I have two microphones. The one integrated in the laptop chassis records really shitty audio, especially when the fan is spinning fast. That's why I'm using a usb microphone.
Also, you mentioned in another thread that audio sounded faster than real time for you, perhaps it's because you forgot to specify sample rate? Recording is done at 16k by default, if you replay it at 44k it'd be 2.75 faster.
Anyway, I added the changes you proposed. I hope it helps.

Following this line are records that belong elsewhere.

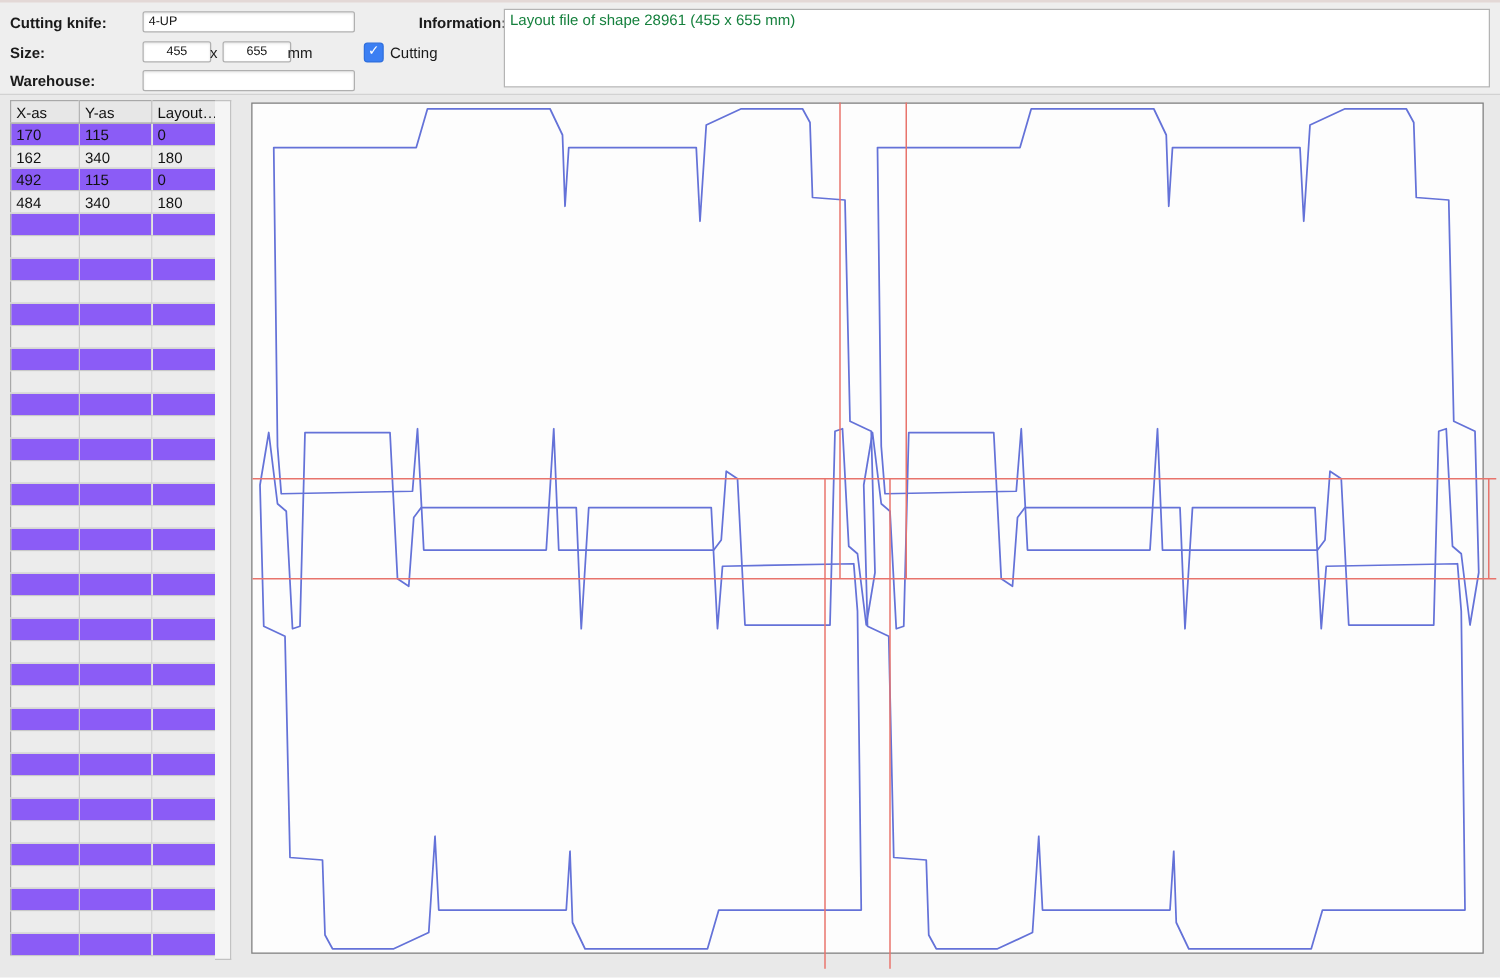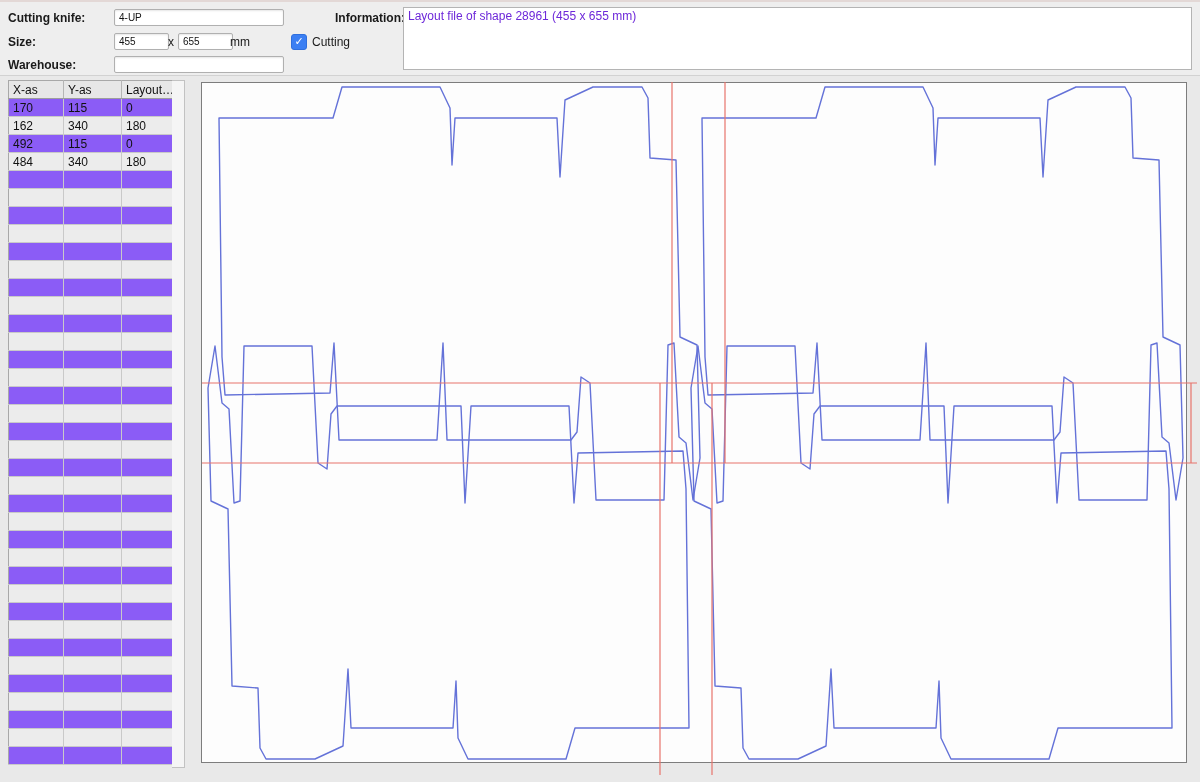--- a/index.html
+++ b/index.html
@@ -33,7 +33,7 @@
   .infoarea{
     position:absolute;left:403px;top:5px;width:789px;height:63px;
     border:1px solid #b4b4b4;background:#fff;font-family:inherit;font-size:12px;
-    padding:1px 4px;box-sizing:border-box;resize:none;outline:none;color:#6d28d9;
+    padding:1px 4px;box-sizing:border-box;resize:none;outline:none;color:#15803d;
     line-height:15px;
   }
   

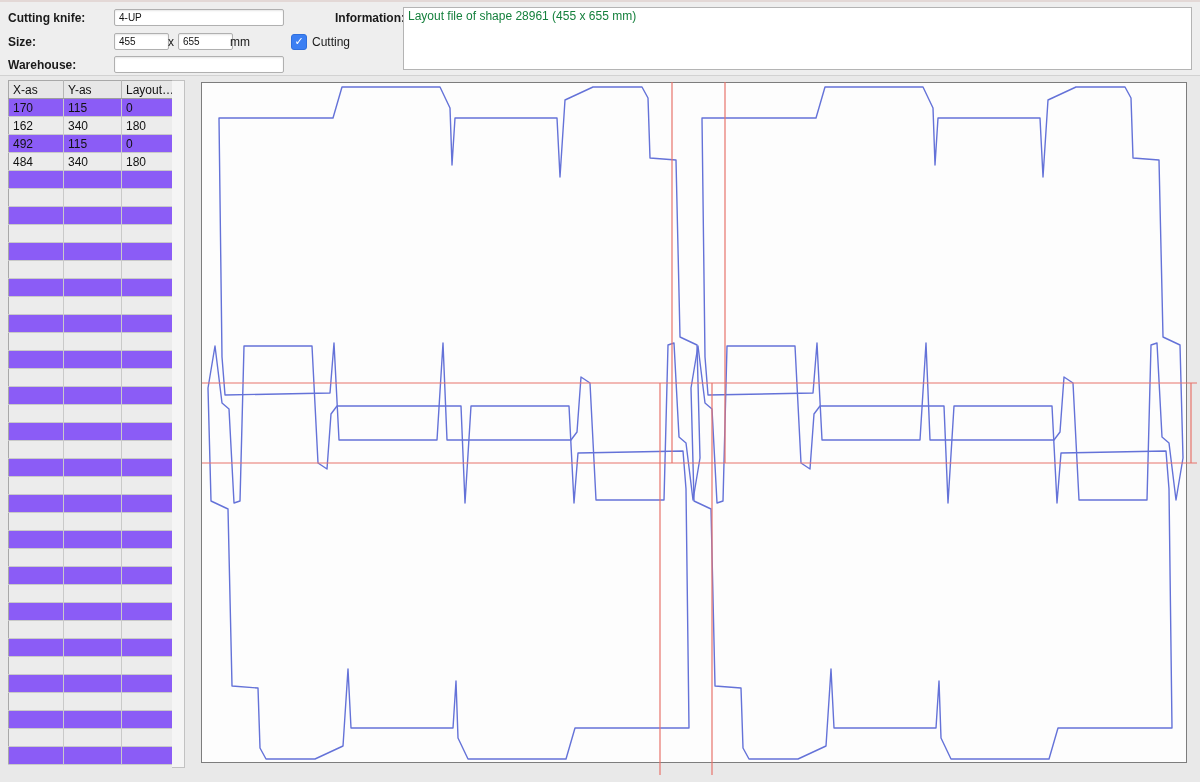--- a/index.html
+++ b/index.html
@@ -22,7 +22,7 @@
     background:#fff;font-family:inherit;font-size:10px;padding:0 4px;
     box-shadow:inset 0 1px 2px rgba(0,0,0,.10);outline:none;color:#111;
   }
-  .inp.center{}
+  .inp.center{text-align:center;}
   .plain{position:absolute;font-size:12px;color:#1a1a1a;}
   .checkbox{
     position:absolute;width:14px;height:14px;border-radius:3px;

Hello @dariox1337, nice work on the rewrite of this already awesome project using an ellegant architecture. Have you tried to pack your fork as a single executable file using something like PyInstaller? If not, do you think that it is possible to do so? Maybe it could be better as a first step to generate an executable that restricts the project to just OAI API functionality and not local models, but I don't acctually know if it would be needed.
This is almost a different program that happens to use WhisperWriter assets. Not sure if you're interested in merging it, but just not to be called ungrateful, I'm opening this pull request. My motivation was to add profiles (multiple transcription setups that can be switched by a dedicated shortcut), and while doing so, I decided to restructure the whole program flow. Here is the design doc that gives a high-level overview.
Key Features
P.S. 99.9% of code is generated by AI.
UPDATE: Just for anyone interested, my fork now supports streaming transcription with Faster Whisper and VOSK (new backend). GUI has been updated to PyQt6, and python dependencies updated to support python 3.12.